— RECORDS PROVIDED —
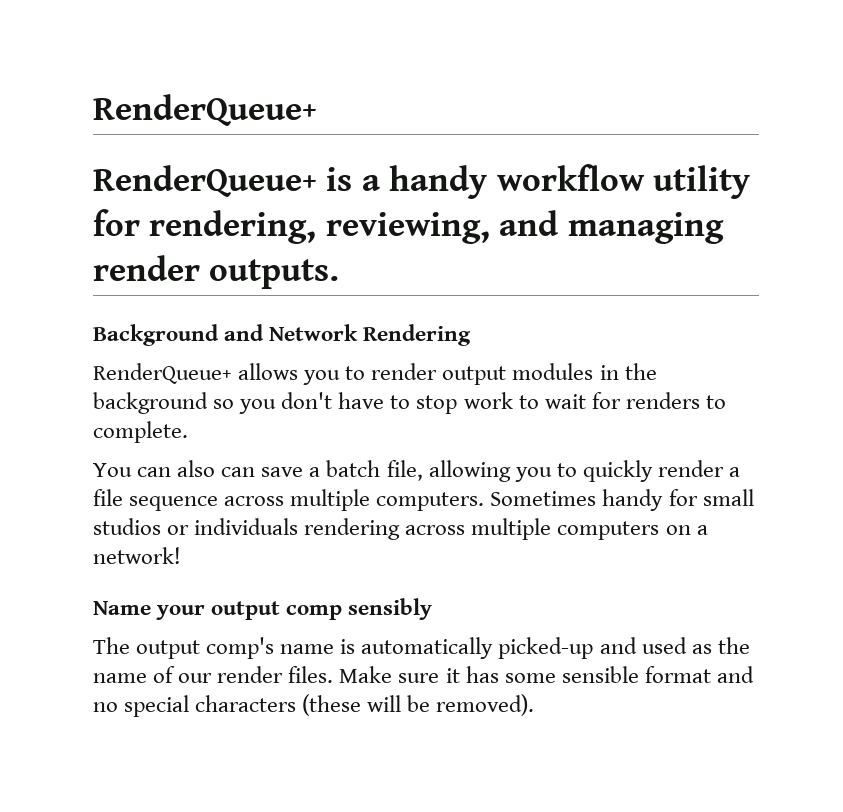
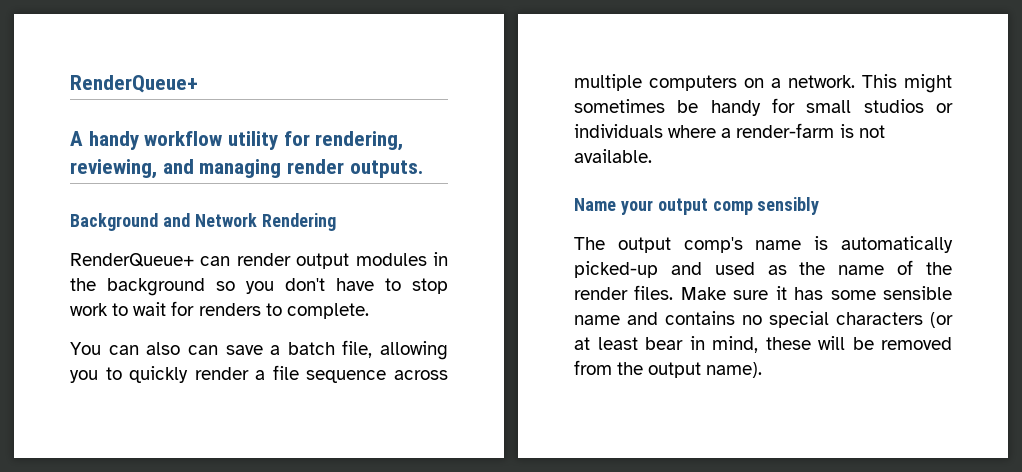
- RenderQueue+ is a handy workflow utility for rendering, reviewing, and managing render outputs.
+ A handy workflow utility for rendering, reviewing, and managing render outputs.
- RenderQueue+ allows you to render output modules in the background so you don't have to stop work to wait for renders to complete.
+ RenderQueue+ can render output modules in the background so you don't have to stop work to wait for renders to complete.
- You can also can save a batch file, allowing you to quickly render a file sequence across multiple computers. Sometimes handy for small studios or individuals rendering across multiple computers on a network!
+ You can also can save a batch file, allowing you to quickly render a file sequence across multiple computers on a network. This might sometimes be handy for small studios or individuals where a render-farm is not available.
- The output comp's name is automatically picked-up and used as the name of our render files.
+ The output comp's name is automatically picked-up and used as the name of the render files.
- Make sure it has some sensible format and no special characters (these will be removed).
+ Make sure it has some sensible name and contains no special characters (or at least bear in mind, these will be removed from the output name).

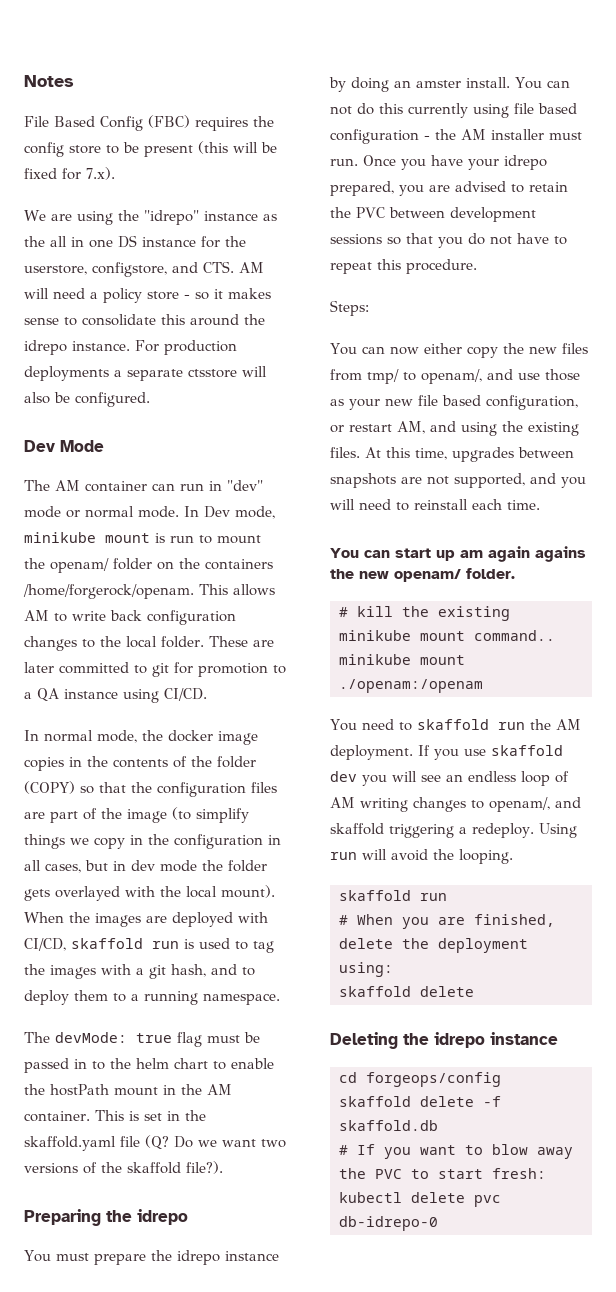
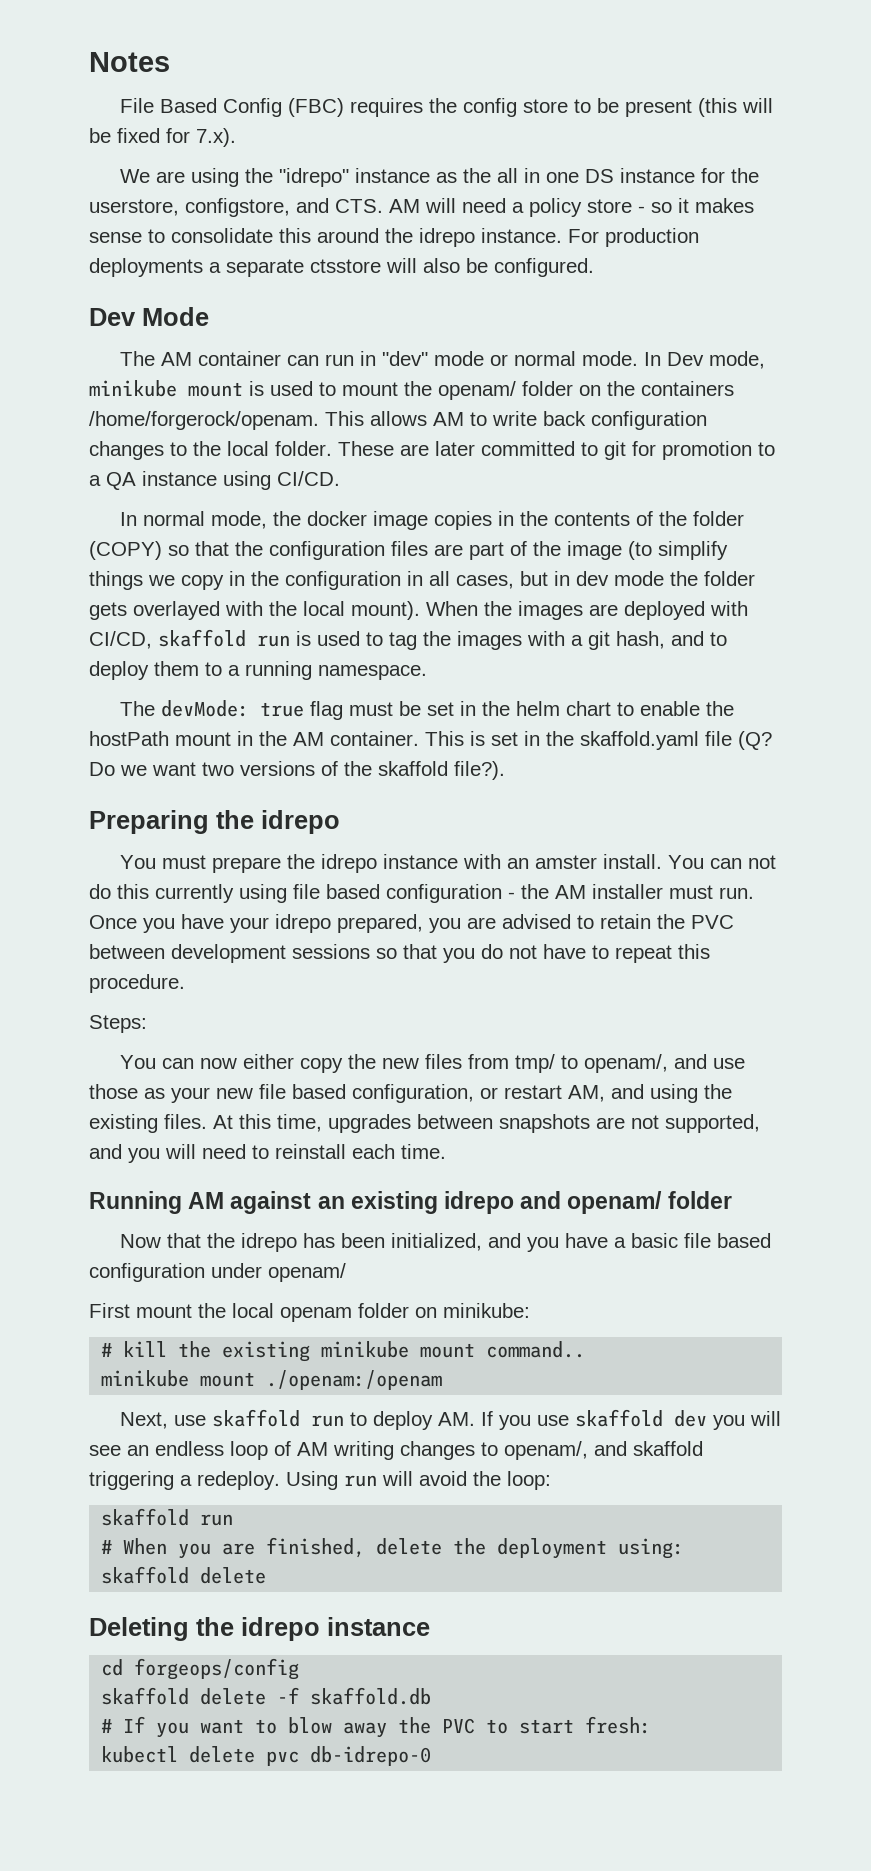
- In Dev mode, minikube mount is run to mount the openam/ folder on the containers /home/forgerock/openam.
+ In Dev mode, minikube mount is used to mount the openam/ folder on the containers /home/forgerock/openam.
- The devMode: true flag must be passed in to the helm chart to enable the hostPath mount in the AM container.
+ The devMode: true flag must be set in the helm chart to enable the hostPath mount in the AM container.
- You must prepare the idrepo instance by doing an amster install.
+ You must prepare the idrepo instance with an amster install.
- You can start up am again agains the new openam/ folder.
+ Running AM against an existing idrepo and openam/ folder
+ Now that the idrepo has been initialized, and you have a basic file based configuration under openam/
+ First mount the local openam folder on minikube:
- You need to skaffold run the AM deployment. If you use skaffold dev you will see an endless loop of AM writing changes to openam/, and skaffold triggering a redeploy.
+ Next, use skaffold run to deploy AM. If you use skaffold dev you will see an endless loop of AM writing changes to openam/, and skaffold triggering a redeploy.
- Using run will avoid the looping.
+ Using run will avoid the loop:

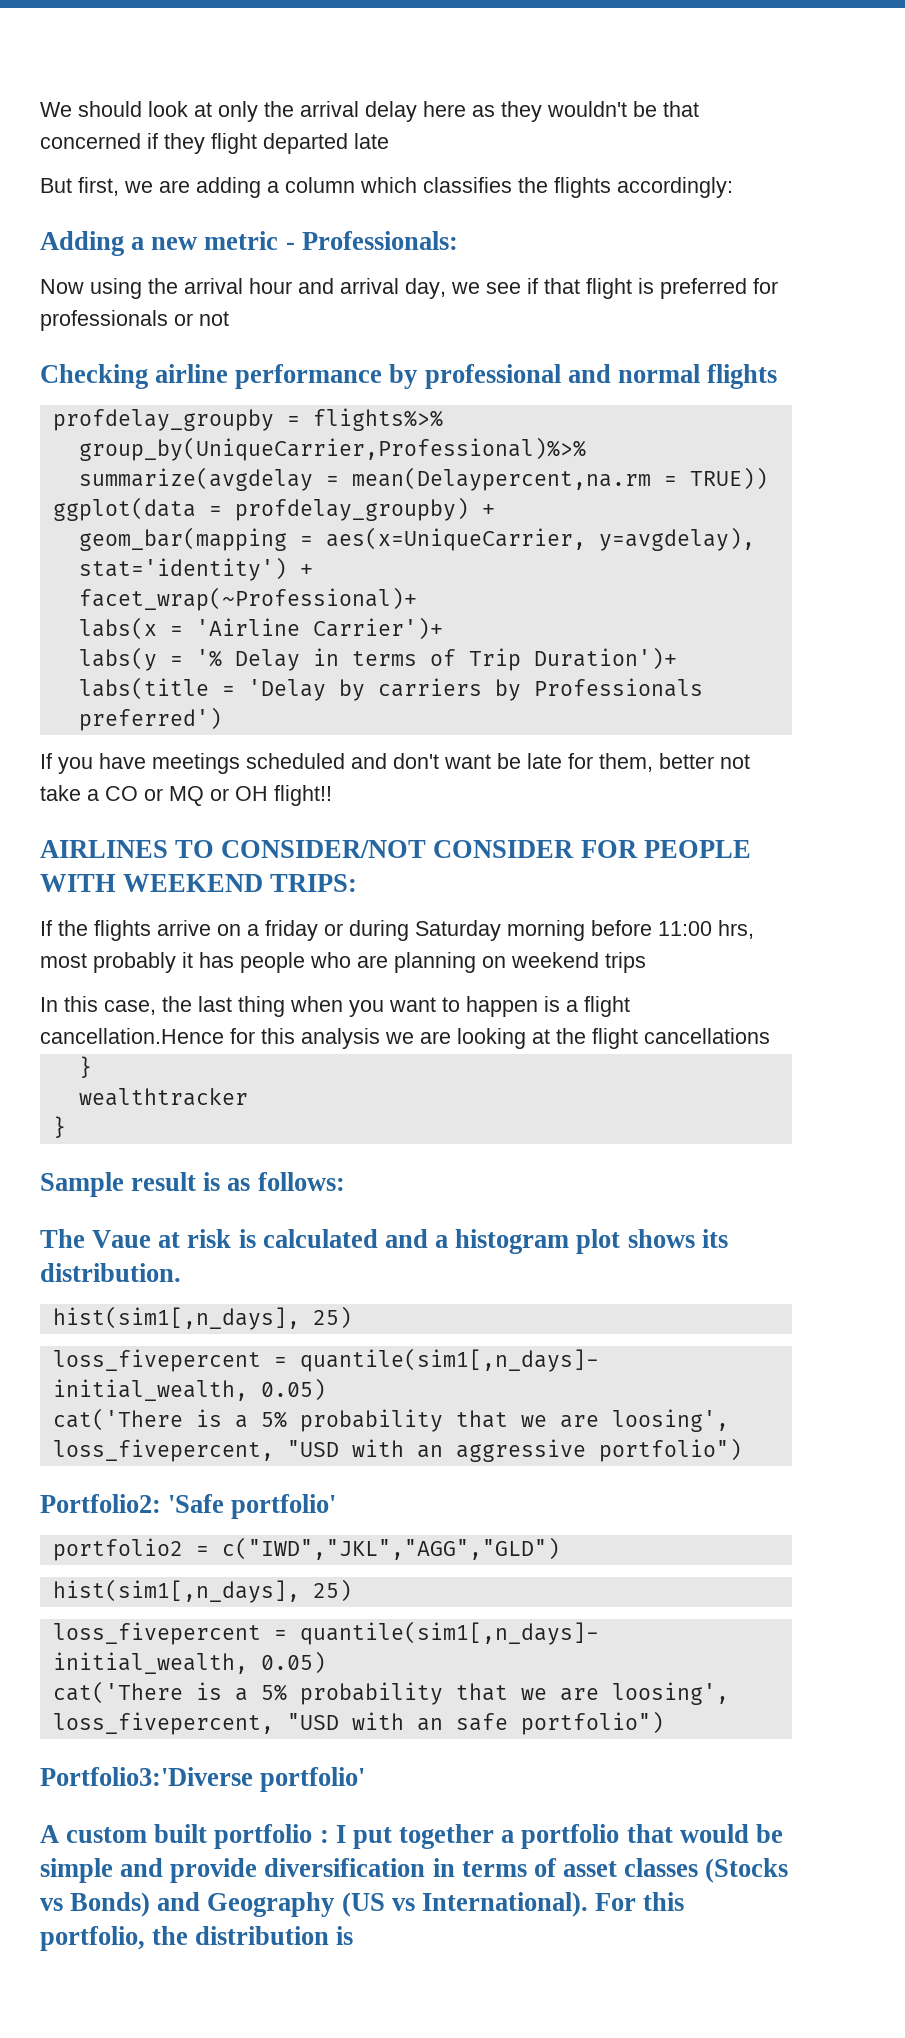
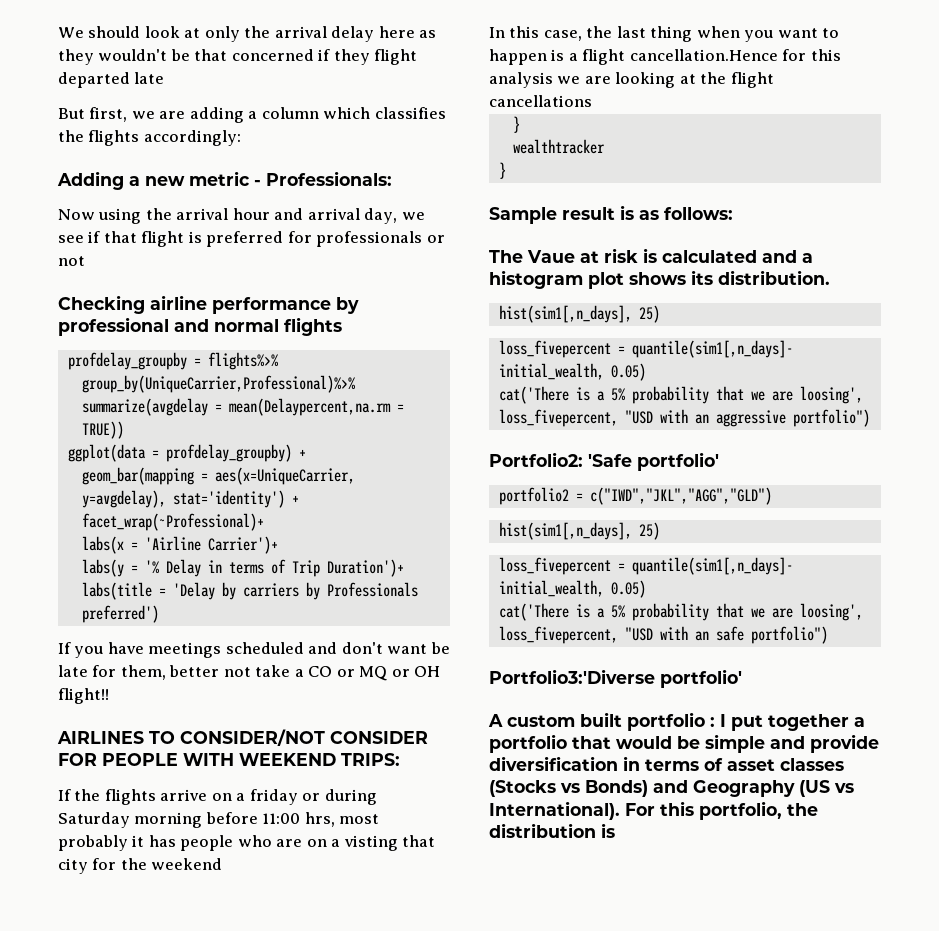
- If the flights arrive on a friday or during Saturday morning before 11:00 hrs, most probably it has people who are planning on weekend trips
+ If the flights arrive on a friday or during Saturday morning before 11:00 hrs, most probably it has people who are on a visting that city for the weekend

— PROBLEM DETAILS —
The answer must be an exact copy of the records, with no images in it.

— WRITTEN REPLY —
- RenderQueue+ is a handy workflow utility for rendering, reviewing, and managing render outputs.
+ A handy workflow utility for rendering, reviewing, and managing render outputs.
- RenderQueue+ allows you to render output modules in the background so you don't have to stop work to wait for renders to complete.
+ RenderQueue+ can render output modules in the background so you don't have to stop work to wait for renders to complete.
- You can also can save a batch file, allowing you to quickly render a file sequence across multiple computers. Sometimes handy for small studios or individuals rendering across multiple computers on a network!
+ You can also can save a batch file, allowing you to quickly render a file sequence across multiple computers on a network. This might sometimes be handy for small studios or individuals where a render-farm is not available.
- The output comp's name is automatically picked-up and used as the name of our render files.
+ The output comp's name is automatically picked-up and used as the name of the render files.
- Make sure it has some sensible format and no special characters (these will be removed).
+ Make sure it has some sensible name and contains no special characters (or at least bear in mind, these will be removed from the output name).

- In Dev mode, minikube mount is run to mount the openam/ folder on the containers /home/forgerock/openam.
+ In Dev mode, minikube mount is used to mount the openam/ folder on the containers /home/forgerock/openam.
- The devMode: true flag must be passed in to the helm chart to enable the hostPath mount in the AM container.
+ The devMode: true flag must be set in the helm chart to enable the hostPath mount in the AM container.
- You must prepare the idrepo instance by doing an amster install.
+ You must prepare the idrepo instance with an amster install.
- You can start up am again agains the new openam/ folder.
+ Running AM against an existing idrepo and openam/ folder
+ Now that the idrepo has been initialized, and you have a basic file based configuration under openam/
+ First mount the local openam folder on minikube:
- You need to skaffold run the AM deployment. If you use skaffold dev you will see an endless loop of AM writing changes to openam/, and skaffold triggering a redeploy.
+ Next, use skaffold run to deploy AM. If you use skaffold dev you will see an endless loop of AM writing changes to openam/, and skaffold triggering a redeploy.
- Using run will avoid the looping.
+ Using run will avoid the loop:

- If the flights arrive on a friday or during Saturday morning before 11:00 hrs, most probably it has people who are planning on weekend trips
+ If the flights arrive on a friday or during Saturday morning before 11:00 hrs, most probably it has people who are on a visting that city for the weekend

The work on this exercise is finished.